Single-Molecule Dynamics of a Trimeric Aspartate Transporter

Prokaryotic aspartate transporters belong to the large family of cation-coupled membrane transporters. Members of this family are involved in several essential processes such as clearance of neurotransmitters from the synaptic cleft, or the uptake of amino acids in prokaryotes. These transporters form obligate trimers that arrange into a bowl-shaped assembly. Several crystal structures are available (Boudker et. al. 2007, Yernool et. al. 2004) which have revealed that large conformational changes take place during substrate translocation. Notably, a recent structure has captured the transporter in an asymmetric configuration with one subunit having a very different conformation from the others (Verdon and Boudker, 2012). However, these structures only provide a static picture of the transport cycle.

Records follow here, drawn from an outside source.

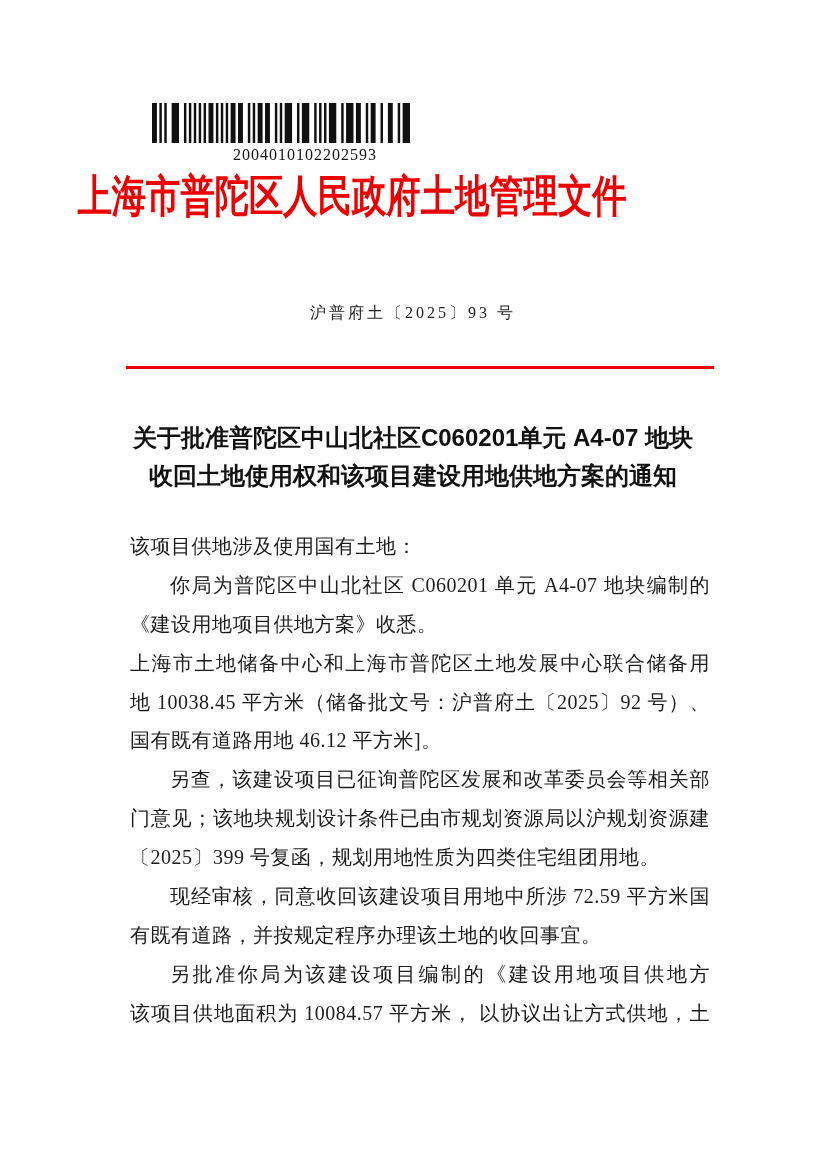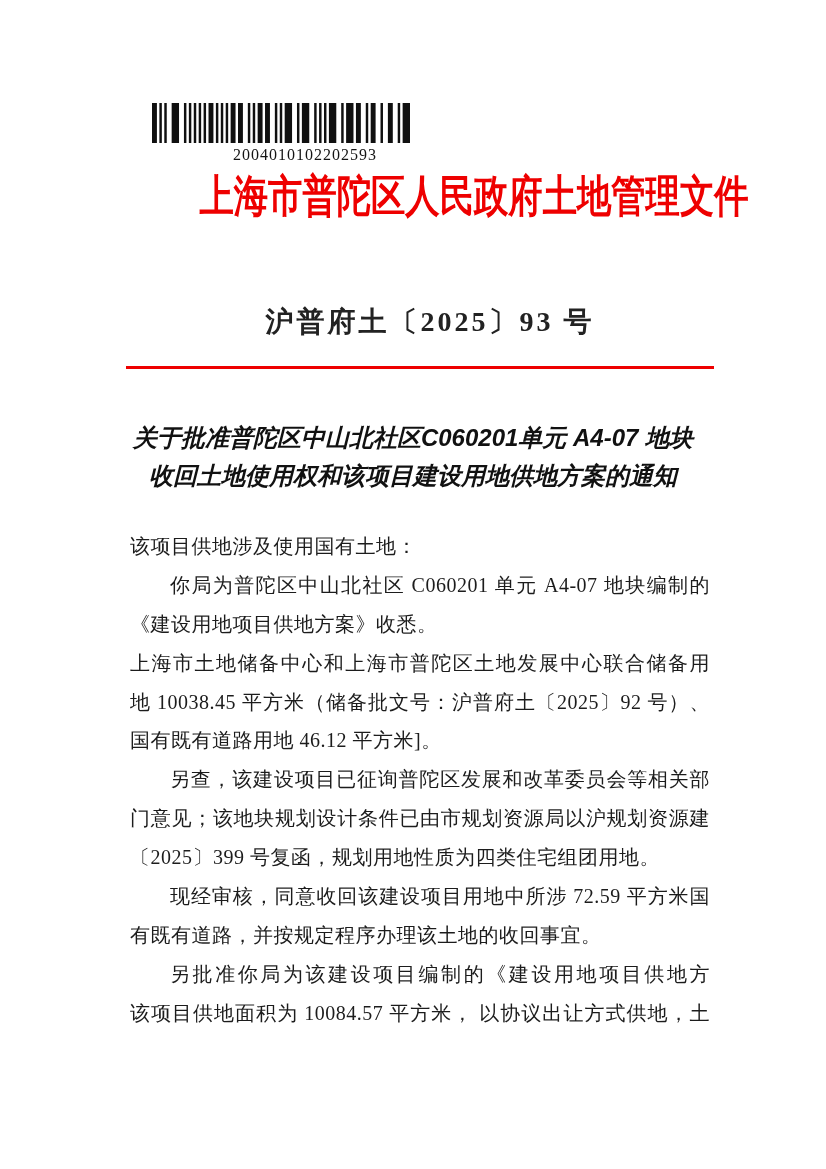--- a/index.html
+++ b/index.html
@@ -27,7 +27,7 @@
   
   .masthead{
     position:absolute;left:0;top:172px;width:826px;
-    text-align:right;white-space:nowrap;
+    text-align:left;white-space:nowrap;
   }
   .masthead-inner{
     display:inline-block;

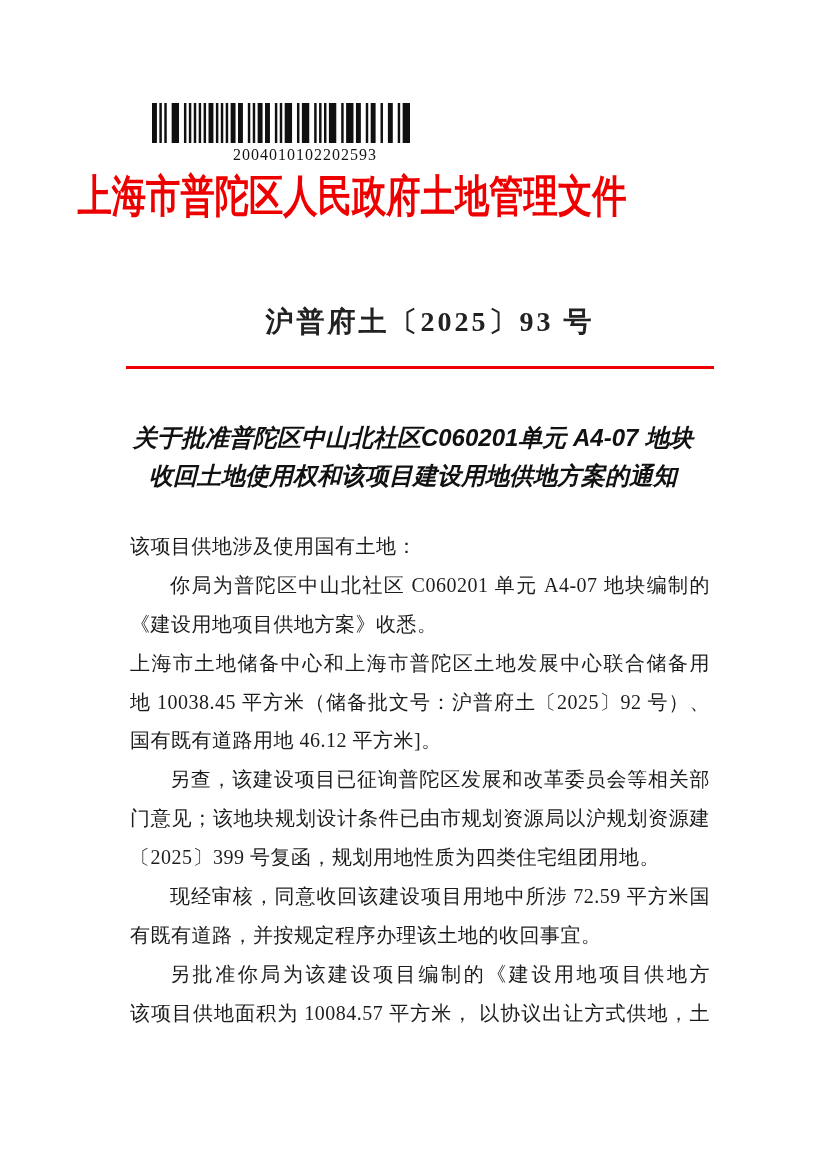--- a/index.html
+++ b/index.html
@@ -40,11 +40,10 @@
   }
   
   .doc-number{
-    position:absolute;left:140px;top:303px;width:580px;
+    position:absolute;left:123px;top:303px;width:580px;
     text-align:center;
-    font-size:28px;letter-spacing:3px;
+    font-size:16px;letter-spacing:3px;
     color:#222;
-    font-weight:bold;
   }
   
   .red-rule{

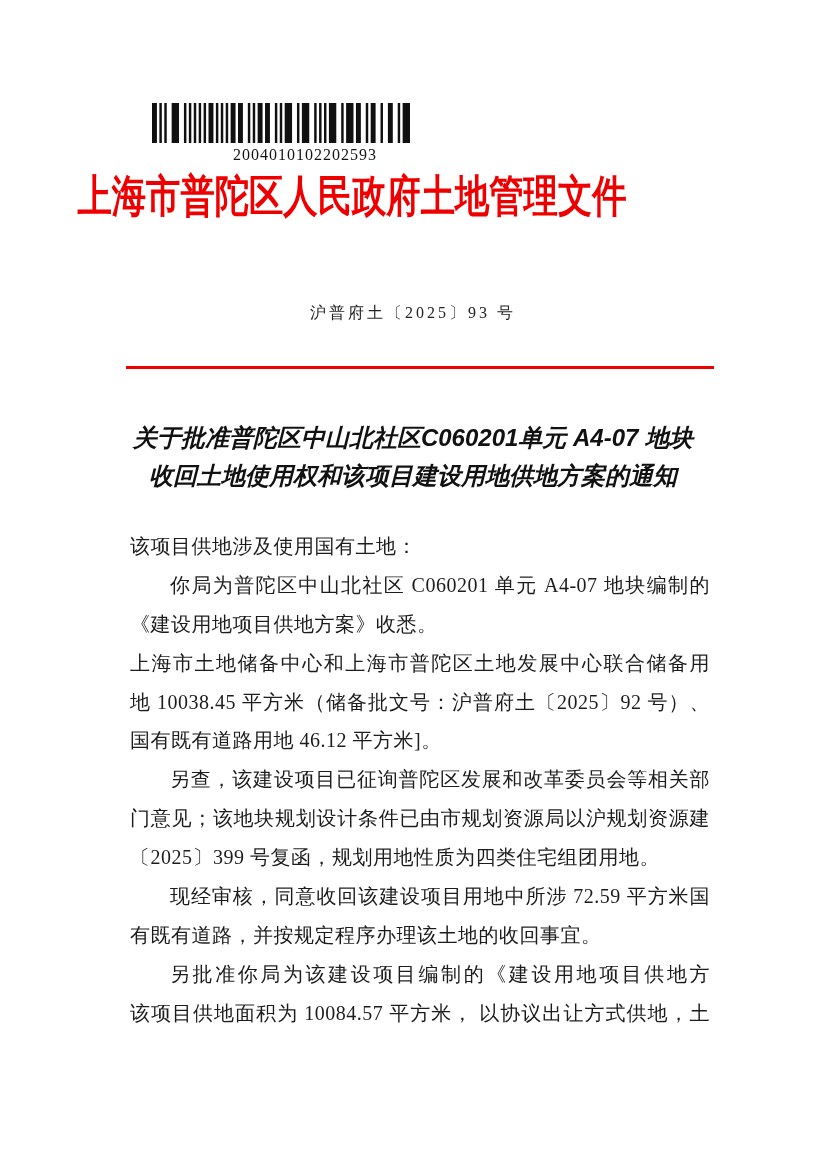--- a/index.html
+++ b/index.html
@@ -57,7 +57,6 @@
     font-weight:bold;
     font-size:24px;line-height:38px;
     color:#111;
-    font-style:italic;
   }
   
   .doc-body{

To fully understand the transport cycle and subunit dynamics of these transporters, it will be necessary to monitor the conformational changes in real time and at the level of individual subunits. Single-molecule techniques seem therefore ideal to answer the open questions regarding the glutamate transport family. We have probed the transport of aspartate through individual trimers of the archeal Na+ coupled aspartate transporter GltPh with single-molecule fluorescence and we were able to monitor the conformational changes associated with substrate translocation. These data allow us to refine our view of the different conformations involved in transport.